* [Recorded data]
━━━━━━

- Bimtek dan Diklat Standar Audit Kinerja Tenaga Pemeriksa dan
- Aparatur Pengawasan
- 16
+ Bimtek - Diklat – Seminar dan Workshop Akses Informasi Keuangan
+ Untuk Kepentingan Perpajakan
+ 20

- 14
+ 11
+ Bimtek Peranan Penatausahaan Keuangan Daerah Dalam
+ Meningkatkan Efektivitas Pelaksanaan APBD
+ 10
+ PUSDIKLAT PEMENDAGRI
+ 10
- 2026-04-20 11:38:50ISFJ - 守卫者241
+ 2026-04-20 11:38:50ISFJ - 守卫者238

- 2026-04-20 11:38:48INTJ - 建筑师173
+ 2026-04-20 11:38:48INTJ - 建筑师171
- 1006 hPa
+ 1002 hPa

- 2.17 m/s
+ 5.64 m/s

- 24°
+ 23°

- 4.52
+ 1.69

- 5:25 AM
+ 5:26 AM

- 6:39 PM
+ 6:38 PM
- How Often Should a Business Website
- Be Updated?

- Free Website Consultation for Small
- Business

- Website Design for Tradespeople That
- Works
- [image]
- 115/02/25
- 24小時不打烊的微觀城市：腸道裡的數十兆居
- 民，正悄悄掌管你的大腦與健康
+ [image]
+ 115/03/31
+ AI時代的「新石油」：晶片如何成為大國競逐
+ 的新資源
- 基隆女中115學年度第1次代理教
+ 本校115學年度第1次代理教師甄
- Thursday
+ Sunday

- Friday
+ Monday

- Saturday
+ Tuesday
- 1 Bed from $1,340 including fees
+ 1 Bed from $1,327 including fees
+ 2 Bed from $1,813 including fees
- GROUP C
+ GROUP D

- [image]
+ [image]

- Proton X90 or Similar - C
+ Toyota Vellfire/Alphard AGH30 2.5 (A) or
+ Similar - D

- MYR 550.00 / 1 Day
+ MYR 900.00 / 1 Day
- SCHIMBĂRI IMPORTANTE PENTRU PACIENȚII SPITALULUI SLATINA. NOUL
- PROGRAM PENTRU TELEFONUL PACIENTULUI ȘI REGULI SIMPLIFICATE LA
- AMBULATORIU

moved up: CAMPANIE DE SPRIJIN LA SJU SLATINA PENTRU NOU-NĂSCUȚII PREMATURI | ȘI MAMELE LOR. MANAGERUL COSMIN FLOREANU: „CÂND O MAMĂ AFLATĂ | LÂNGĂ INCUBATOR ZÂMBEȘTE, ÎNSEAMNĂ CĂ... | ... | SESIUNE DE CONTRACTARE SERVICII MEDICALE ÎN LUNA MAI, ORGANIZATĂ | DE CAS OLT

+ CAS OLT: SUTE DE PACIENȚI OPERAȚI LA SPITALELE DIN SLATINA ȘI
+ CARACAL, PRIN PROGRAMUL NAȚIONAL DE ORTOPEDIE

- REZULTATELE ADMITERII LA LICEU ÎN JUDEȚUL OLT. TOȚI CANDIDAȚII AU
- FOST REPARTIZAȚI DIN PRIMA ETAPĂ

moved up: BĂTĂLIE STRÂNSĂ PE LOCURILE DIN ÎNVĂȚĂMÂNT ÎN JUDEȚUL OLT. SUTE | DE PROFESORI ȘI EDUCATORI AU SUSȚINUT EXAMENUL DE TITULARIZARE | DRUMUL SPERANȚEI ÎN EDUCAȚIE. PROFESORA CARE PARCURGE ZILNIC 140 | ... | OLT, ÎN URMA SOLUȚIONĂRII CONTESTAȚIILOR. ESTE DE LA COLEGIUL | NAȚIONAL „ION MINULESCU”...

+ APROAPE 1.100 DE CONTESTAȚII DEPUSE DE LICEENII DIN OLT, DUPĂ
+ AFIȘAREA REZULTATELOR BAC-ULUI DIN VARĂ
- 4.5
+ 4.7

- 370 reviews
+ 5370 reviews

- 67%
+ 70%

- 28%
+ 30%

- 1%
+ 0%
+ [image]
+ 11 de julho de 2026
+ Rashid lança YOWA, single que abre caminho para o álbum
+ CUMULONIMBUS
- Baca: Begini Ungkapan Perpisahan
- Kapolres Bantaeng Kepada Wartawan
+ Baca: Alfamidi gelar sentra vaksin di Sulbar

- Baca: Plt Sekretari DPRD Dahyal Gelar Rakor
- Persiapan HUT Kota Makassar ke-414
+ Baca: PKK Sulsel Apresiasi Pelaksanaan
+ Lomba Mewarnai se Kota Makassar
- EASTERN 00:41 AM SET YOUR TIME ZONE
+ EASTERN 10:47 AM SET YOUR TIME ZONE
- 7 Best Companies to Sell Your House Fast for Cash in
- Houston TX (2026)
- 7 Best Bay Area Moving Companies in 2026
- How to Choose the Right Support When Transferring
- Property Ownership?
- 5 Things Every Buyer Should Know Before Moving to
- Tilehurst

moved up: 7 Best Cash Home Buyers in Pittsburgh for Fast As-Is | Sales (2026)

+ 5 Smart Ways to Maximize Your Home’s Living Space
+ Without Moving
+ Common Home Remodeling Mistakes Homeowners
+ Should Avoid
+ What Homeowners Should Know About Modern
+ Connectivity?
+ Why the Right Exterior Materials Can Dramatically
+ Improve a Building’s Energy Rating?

━━━━━━

* [Your goal] Go through the records. Copy each line where "Baca" appears.

* [Exercise response]
- Baca: Begini Ungkapan Perpisahan
+ Baca: Alfamidi gelar sentra vaksin di Sulbar
- Baca: Plt Sekretari DPRD Dahyal Gelar Rakor
+ Baca: PKK Sulsel Apresiasi Pelaksanaan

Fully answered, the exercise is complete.